TASK OBJECTIVE: Reproduce each record exactly, but exclude every picture.

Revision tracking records

▼

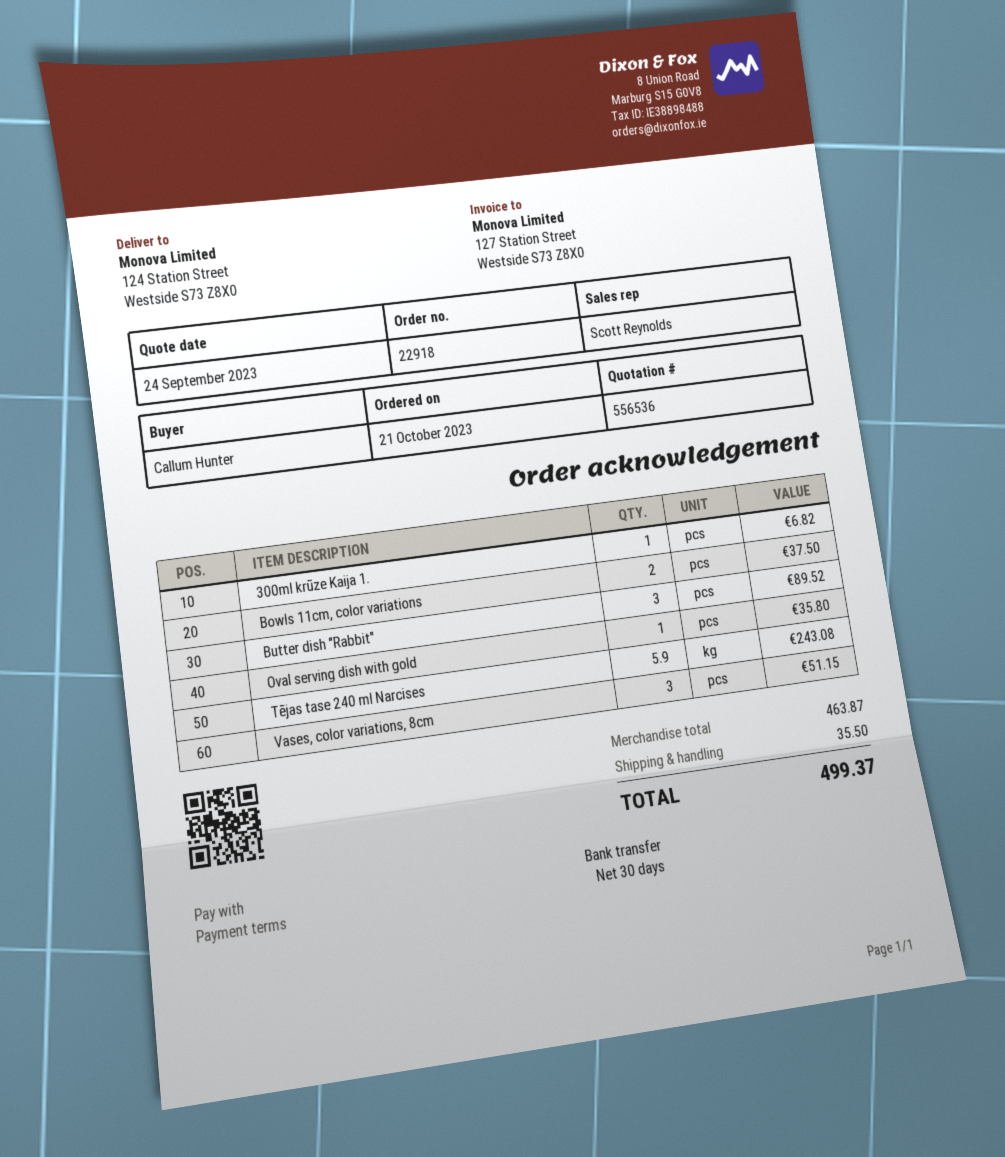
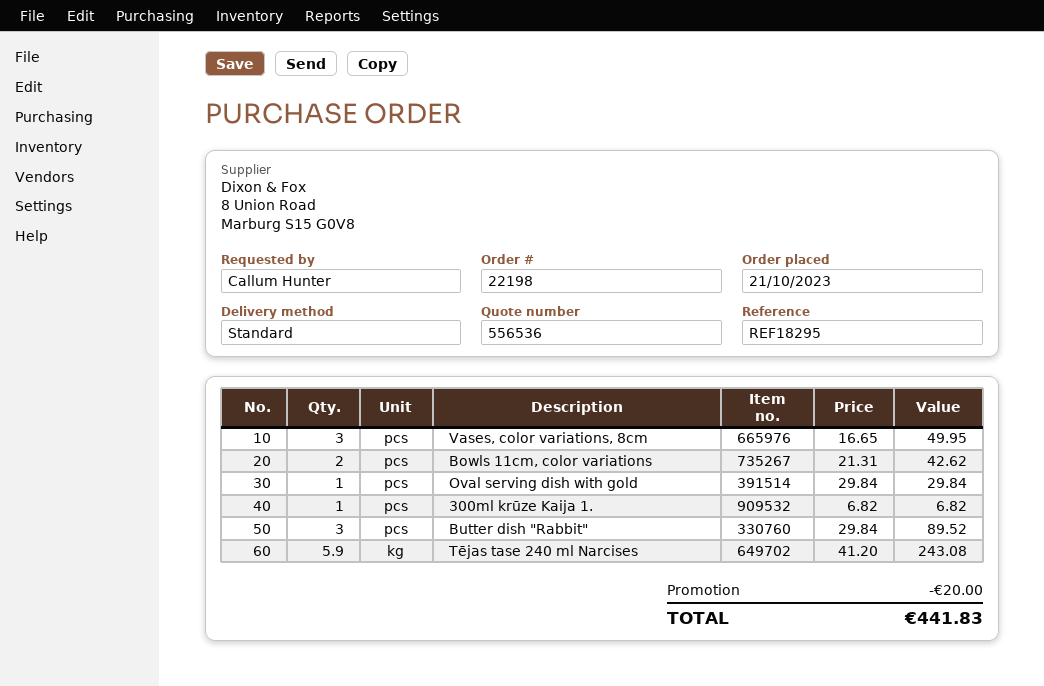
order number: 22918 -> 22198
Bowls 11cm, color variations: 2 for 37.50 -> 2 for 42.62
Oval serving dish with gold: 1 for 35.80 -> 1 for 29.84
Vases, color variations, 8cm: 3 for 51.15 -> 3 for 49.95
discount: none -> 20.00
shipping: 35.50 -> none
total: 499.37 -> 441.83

▲

TASK RESPONSE:
order number: 22918 -> 22198
Bowls 11cm, color variations: 2 for 37.50 -> 2 for 42.62
Oval serving dish with gold: 1 for 35.80 -> 1 for 29.84
Vases, color variations, 8cm: 3 for 51.15 -> 3 for 49.95
discount: none -> 20.00
shipping: 35.50 -> none
total: 499.37 -> 441.83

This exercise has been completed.